Other previous research projects

  1. Understanding Semantic Relationship between Nouns in Noun Compounds through Paraphrasing and Ranking the Paraphrases. Machine Learning course, 2010
    Given an noun compound (NC) such as 'headache pills' and possible paraphrases such as: 'pills that induce headache' or 'pills that relieve headache' can we learn to choose which verb: 'induce' or 'relieve' that best describes the semantic relation encoded in 'headache pills'? In this project, we describe our approaches to rank human-proposed paraphrasing verbs of NCs. Our contribution is a novel approach that uses two-step process of clustering similar NCs and then labeling the best paraphrasing verb as the most prototypical verb in the cluster. At that time, our proposed method outperforms state-of-the-art method for the task. [SMER2011]
  2. Meta learning based on Data Mining ontology. Project done as a graduate research assistant for the e-LICO project at the University of Geneva, Switzerland, 2009-2010
    The project aims to put some sort of structure into the abundant disarray of algorithms in the field of Data Mining through the construction of Data Mining ontology. With this ontology, it is hoped that some structured insights can be made into the 'black boxes' of algorithms, find algorithms' inherent similarities and differences, and their suitability for a particular task or datasets with specific characteristics. The ontology will be used as a source of prior knowledge in an intelligent meta-learner that will help users of Data Mining algorithms to select the best algorithm and the sequence of Data Mining operators most suitable for the task and the dataset at hand.
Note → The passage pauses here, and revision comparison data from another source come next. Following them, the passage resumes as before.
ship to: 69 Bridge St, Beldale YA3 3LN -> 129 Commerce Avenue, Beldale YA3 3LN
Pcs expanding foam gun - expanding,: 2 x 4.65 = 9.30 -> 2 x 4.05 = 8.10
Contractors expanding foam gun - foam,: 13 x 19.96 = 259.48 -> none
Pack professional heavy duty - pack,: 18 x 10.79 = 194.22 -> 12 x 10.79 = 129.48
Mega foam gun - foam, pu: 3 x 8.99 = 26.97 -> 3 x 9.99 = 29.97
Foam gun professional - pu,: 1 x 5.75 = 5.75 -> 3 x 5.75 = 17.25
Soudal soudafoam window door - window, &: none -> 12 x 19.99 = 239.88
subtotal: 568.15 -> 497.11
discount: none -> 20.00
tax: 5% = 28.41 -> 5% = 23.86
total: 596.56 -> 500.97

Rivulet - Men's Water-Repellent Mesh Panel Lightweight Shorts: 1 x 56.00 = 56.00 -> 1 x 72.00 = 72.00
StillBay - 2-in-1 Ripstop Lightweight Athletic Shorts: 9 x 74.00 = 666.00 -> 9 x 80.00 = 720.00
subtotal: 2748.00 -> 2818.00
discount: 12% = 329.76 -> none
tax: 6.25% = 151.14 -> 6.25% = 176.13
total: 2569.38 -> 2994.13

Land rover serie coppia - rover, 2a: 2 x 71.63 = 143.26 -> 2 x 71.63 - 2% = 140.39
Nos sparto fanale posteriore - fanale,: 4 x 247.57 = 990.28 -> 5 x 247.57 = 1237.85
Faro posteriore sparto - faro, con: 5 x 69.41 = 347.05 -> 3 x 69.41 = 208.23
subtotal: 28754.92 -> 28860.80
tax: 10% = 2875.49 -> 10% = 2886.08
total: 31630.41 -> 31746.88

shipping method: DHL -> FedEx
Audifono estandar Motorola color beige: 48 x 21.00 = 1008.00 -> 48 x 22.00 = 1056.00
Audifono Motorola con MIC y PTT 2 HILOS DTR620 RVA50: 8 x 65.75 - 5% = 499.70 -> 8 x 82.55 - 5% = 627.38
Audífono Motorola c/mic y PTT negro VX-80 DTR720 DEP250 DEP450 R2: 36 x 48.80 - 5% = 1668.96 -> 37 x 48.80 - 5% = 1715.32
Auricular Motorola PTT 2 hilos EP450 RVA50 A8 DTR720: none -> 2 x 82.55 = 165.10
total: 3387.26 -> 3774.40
  3. Mining Correlation among Time Series using Maximum Fuzzy Alignment. Advanced Data Mining course, 2007
    This project proposes to measure correlation between time series that allows for time shifting and mismatching. The project uses idea from Machine Translation in Natural Language Processing to find maximum fuzzy alignment between time series. Initial experiment on synthetic and real data shows that the method is able to find better alignment than the Longest Common Subsequence algorithm
  4. Rating Objects using Random Walk on Sentiment Graph. Advanced Natural Language Processing course, 2007 
    This project constructs sentiment graph from reviews, with adjectives from reviews as nodes in the graph. It then conducts random walk on the graph to simulate the flow of sentiments among adjectives and score the adjectives. Objects are then ranked according to the aggregated sentiment scores of their adjectives [CIKM2008]
  5. Text Summarization. Text Processing on the Web course, 2007 
    This project uses Markov clustering to first cluster sentences according to topics and then uses PageRank algorithm to select the most important sentence of each cluster to be returned in the summary
  6. Ranking resources and queries in mobile discovery of resources in peer-to-peer wireless network. Parallel and Distributed Databases course, 2006 
    This project explores the management of databases distributed among moving objects such as mobile devices in a peer-to-peer wireless ad-hoc network. We investigate the effect of ranking resources and queries that are to be shared among mobile devices in a peer-to-peer wireless ad-hoc network with a limited communication bandwidth. We perform simulation on SWAN which is a scalable wireless ad-hoc network simulator to test and compare the effect of various ranking schemes.